Régie du logement et Tribunal administratif du Québec (TAQ)

De l’avis du Protecteur du citoyen, les longs délais de traitement des dossiers par ces tribunaux administratifs contreviennent aux principes d’accessibilité et de diligence inscrits à la Loi sur la justice administrative. Au TAQ, la situation est particulièrement problématique pour les dossiers d’indemnisation en matière d’assurance automobile où l’inventaire de dossiers et le délai moyen de traitement sont en hausse constante depuis 5 ans. À la Régie du logement, des citoyens doivent patienter plus de 2 ans avant d’obtenir leur première audition et encore plus avant qu’une décision soit rendue. Pages 77, 78, 103 à 105

DES AVANCÉES AU BÉNÉFICE DES CITOYENS

Malgré les dysfonctionnements dénoncés dans son rapport annuel 2011-2012, la protectrice du citoyen a rappelé que « dans la très grande majorité des cas, les ministères, les organismes publics et les instances s’amendent lorsque l’on porte à leur attention une erreur ou un manquement qu’ils ont commis. L’acceptation des recommandations du Protecteur du citoyen dans 98,5 % des dossiers témoigne de cette ouverture ».

Madame Saint-Germain a notamment exprimé sa satisfaction à la suite du dépôt du projet de loi no 64 favorisant l'accès à la justice en matière familiale. En instituant le Service administratif de rajustement des pensions alimentaires, ce projet de loi constitue une avancée bien concrète et répond aux recommandations exprimées par le Protecteur du citoyen dans ses rapports annuels depuis 2006.
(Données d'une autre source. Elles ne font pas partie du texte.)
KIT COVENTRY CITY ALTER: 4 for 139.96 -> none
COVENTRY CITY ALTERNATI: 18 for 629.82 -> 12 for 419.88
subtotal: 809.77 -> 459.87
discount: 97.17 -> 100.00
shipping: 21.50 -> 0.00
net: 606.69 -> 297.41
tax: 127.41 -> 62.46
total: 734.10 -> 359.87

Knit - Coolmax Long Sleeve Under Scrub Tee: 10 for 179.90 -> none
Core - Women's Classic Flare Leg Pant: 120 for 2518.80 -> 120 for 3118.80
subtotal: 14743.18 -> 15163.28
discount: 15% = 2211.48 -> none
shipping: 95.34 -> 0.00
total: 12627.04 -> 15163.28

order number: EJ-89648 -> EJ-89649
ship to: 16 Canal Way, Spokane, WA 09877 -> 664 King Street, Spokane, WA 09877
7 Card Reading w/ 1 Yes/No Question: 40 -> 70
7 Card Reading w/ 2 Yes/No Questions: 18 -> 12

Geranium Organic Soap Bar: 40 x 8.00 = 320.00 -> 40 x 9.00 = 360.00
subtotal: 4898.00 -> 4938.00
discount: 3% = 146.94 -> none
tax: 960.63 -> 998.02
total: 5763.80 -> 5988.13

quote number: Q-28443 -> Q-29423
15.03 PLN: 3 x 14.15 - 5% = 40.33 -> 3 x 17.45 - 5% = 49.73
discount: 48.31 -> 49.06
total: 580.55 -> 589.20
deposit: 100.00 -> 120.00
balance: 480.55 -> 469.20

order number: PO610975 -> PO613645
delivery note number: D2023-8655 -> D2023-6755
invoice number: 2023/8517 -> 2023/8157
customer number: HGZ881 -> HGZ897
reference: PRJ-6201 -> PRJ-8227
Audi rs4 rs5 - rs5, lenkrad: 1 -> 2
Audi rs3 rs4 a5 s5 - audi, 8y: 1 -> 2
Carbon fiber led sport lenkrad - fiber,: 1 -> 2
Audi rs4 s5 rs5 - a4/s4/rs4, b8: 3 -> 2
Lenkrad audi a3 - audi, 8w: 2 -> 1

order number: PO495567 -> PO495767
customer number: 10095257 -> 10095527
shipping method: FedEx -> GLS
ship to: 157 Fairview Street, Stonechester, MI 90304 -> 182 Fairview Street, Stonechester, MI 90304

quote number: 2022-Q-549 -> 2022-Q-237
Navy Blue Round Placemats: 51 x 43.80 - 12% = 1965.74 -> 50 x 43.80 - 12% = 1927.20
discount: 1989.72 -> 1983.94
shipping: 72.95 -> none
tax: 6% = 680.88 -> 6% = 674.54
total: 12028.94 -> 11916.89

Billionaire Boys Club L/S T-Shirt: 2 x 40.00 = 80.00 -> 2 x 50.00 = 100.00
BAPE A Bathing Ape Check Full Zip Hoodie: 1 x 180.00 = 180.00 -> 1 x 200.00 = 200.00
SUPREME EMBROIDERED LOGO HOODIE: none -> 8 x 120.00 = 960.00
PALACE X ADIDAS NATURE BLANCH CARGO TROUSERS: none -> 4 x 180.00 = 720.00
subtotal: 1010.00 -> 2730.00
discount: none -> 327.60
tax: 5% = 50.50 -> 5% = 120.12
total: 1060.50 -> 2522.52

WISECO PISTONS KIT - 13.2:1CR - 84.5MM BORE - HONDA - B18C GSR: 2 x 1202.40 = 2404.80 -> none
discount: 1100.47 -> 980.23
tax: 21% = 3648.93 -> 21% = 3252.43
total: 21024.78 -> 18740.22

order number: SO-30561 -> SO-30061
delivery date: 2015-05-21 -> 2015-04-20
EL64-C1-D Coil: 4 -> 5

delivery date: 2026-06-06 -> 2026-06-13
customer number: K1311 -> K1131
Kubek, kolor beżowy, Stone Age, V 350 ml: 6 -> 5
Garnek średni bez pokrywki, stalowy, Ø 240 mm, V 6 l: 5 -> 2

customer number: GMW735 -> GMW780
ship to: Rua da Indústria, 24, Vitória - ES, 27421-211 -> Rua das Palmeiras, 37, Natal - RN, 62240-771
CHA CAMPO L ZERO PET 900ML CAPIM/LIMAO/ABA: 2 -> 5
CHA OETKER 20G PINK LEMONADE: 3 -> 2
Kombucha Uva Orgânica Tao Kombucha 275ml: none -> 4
L’IMPORTANCE DE L’ACCÈS À UN RECOURS INDÉPENDANT

Entre le 1er avril 2011 et le 31 mars 2012, le Protecteur du citoyen est intervenu auprès de 58 des 80 ministères et organismes publics qui sont assujettis à sa compétence et de 190 des 299 établissements du réseau de la santé et des services sociaux auprès desquels il peut intervenir généralement en deuxième recours. Il a répondu à 19 254 demandes de services. Les délais d’attente constituent le principal motif de plainte (36,6 %) pour ce qui est des ministères et des organismes, alors que les difficultés d’accès aux soins et aux services représentent le premier motif de plaintes et de signalements (29,1 %) pour ce qui est du réseau de la santé et des services sociaux.

Rappelons que le Protecteur du citoyen a pour mission d’assurer le respect des droits des citoyens, qu’il s’agisse d’individus, d’entreprises ou d’associations, dans leurs relations avec les ministères et organismes du gouvernement du Québec ainsi que les établissements du réseau de la santé et des services sociaux. Il peut agir à la suite d’une plainte, d’un signalement ou de sa propre initiative. Par ailleurs, le Protecteur du citoyen peut proposer des modifications aux lois et règlements afin de prévenir ou de corriger des iniquités envers les citoyens.